A gift from my Uncle Art

My Uncle Art loved baseball, and he passed that passion on to me. He'd take me to the schoolyard and hit grounders and fly balls for hours. On my birthday he'd take me to see the Giants or A's play. He had a small collection of world series games on cassette tapes that he'd made and let me listen to them. I loved going to his place, because he had his own copy of the Unabridged Baseball Encyclopedia, with the stats of every single player ever to play the game.

Once, he took me aside and told me that the next time my family went to visit Grandma and Grandpa (halfway across the country), that I should go look in the old barn. He described a spot on one wall and told me that whatever was there was mine if I wanted.

A year or so later, we made the long trip during the summer. We always drove, stopping in Reno and Cheyanne and Laramie, taking forever to cross the salt flats in Utah, and finally reaching the home stretch around Omaha, Nebraska. Then it was a whirlwind week of visiting Aunts and Uncles and cousins, catching fireflys, playing badminton and shooting BB rifles and playing in the same places my mom and dad did as kids.

One free afternoon I went out to the barn. It wasn't your classic barn structure, although it originally served the same purpose. Over the years it had become a garage and storage shed, and you could almost read the life story of my grandparents by sorting through the antique treasures inside. I opened the big sliding door and went in, picked my way along towards the spot my uncle had told me about, and there, next to a dusty window, I found them.

On the wall were baseball cards, tacked up years before by my uncle, almost like a little shrine to his favorite players and stars of the day. He had told me that if I wanted them that they were mine, and I did want them. But at the same time I kinda wanted to leave them there forever, to not disturb them for another who-knows-how-long, for another young baseball fan to find them and appreciate them. This was long before baseball cards became collectables and kids became investors who knew the difference between 'mint' and 'very good'.

Their value (or potential value) meant even less to the generation before mine. They were for collecting - for fun - and trading and sometimes clipping to your bike frame with a clothespin so they clattered in the spokes of the wheel as you rode along.

I knew most of the names, at least in passing. Harvey Kuenn and Rocky Colavito and Early Wynn, Ken Boyer (brother of Clete) and Carl Furillo and Al Kaline. There were more, eighteen in all.

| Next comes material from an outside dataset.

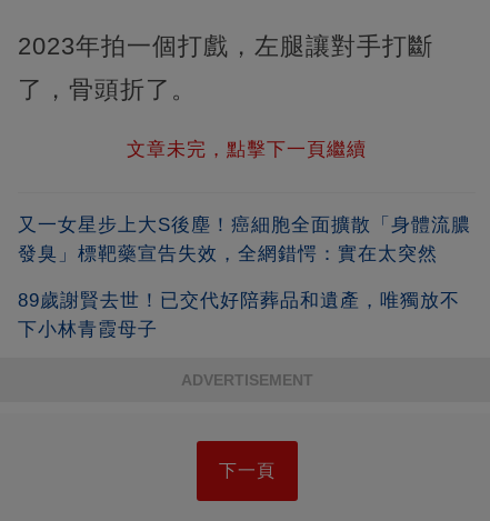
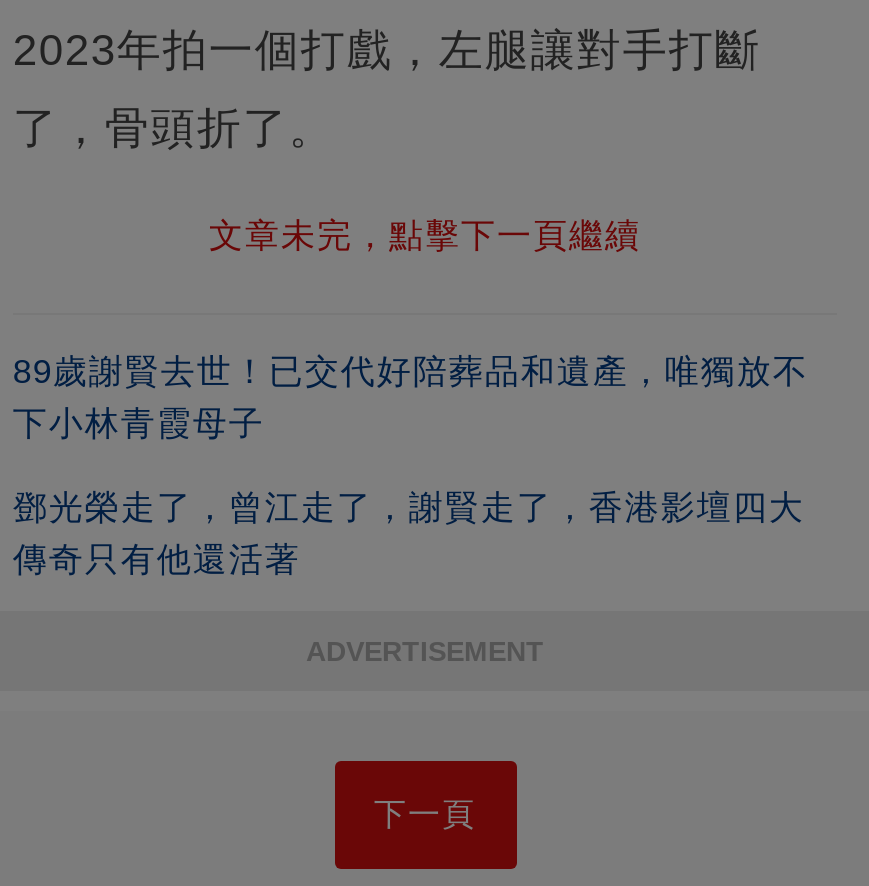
[18,214,471,264] 又一女星步上大S後塵！癌細胞全面擴散「身體流膿 | 發臭」標靶藥宣告失效，全網錯愕：實在太突然 -> none
moved [18,290,460,340] -> [13,353,809,443]: 89歲謝賢去世！已交代好陪葬品和遺產，唯獨放不 | 下小林青霞母子
none -> [13,489,805,579] 鄧光榮走了，曾江走了，謝賢走了，香港影壇四大 | 傳奇只有他還活著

I carefully took them down, and did the least damage I could doing so. But these cards were nailed up by a kid and the nails were rusty and the cards mere cardboard, so there was damage done. Once, out of curiousity, I showed them to a card collector, and he was actually angry at the condition of the cards. They were worthless, he told me.

He was full of shit.

Maybe to a collector they're worthless, but to me they're priceless. These were a gift from one generation of baseball fan to the next. They were a gift from my uncle, who I loved very much (he passed away, much too young, a few years ago). I appreciate them, not because they're rare or perfect, but because they are.

I'll post a few pictures of these cards in the next few days. I've got them in plastic sleeves, which makes it hard to take a good picture without glare. For now, there's a couple in the extended entry. more...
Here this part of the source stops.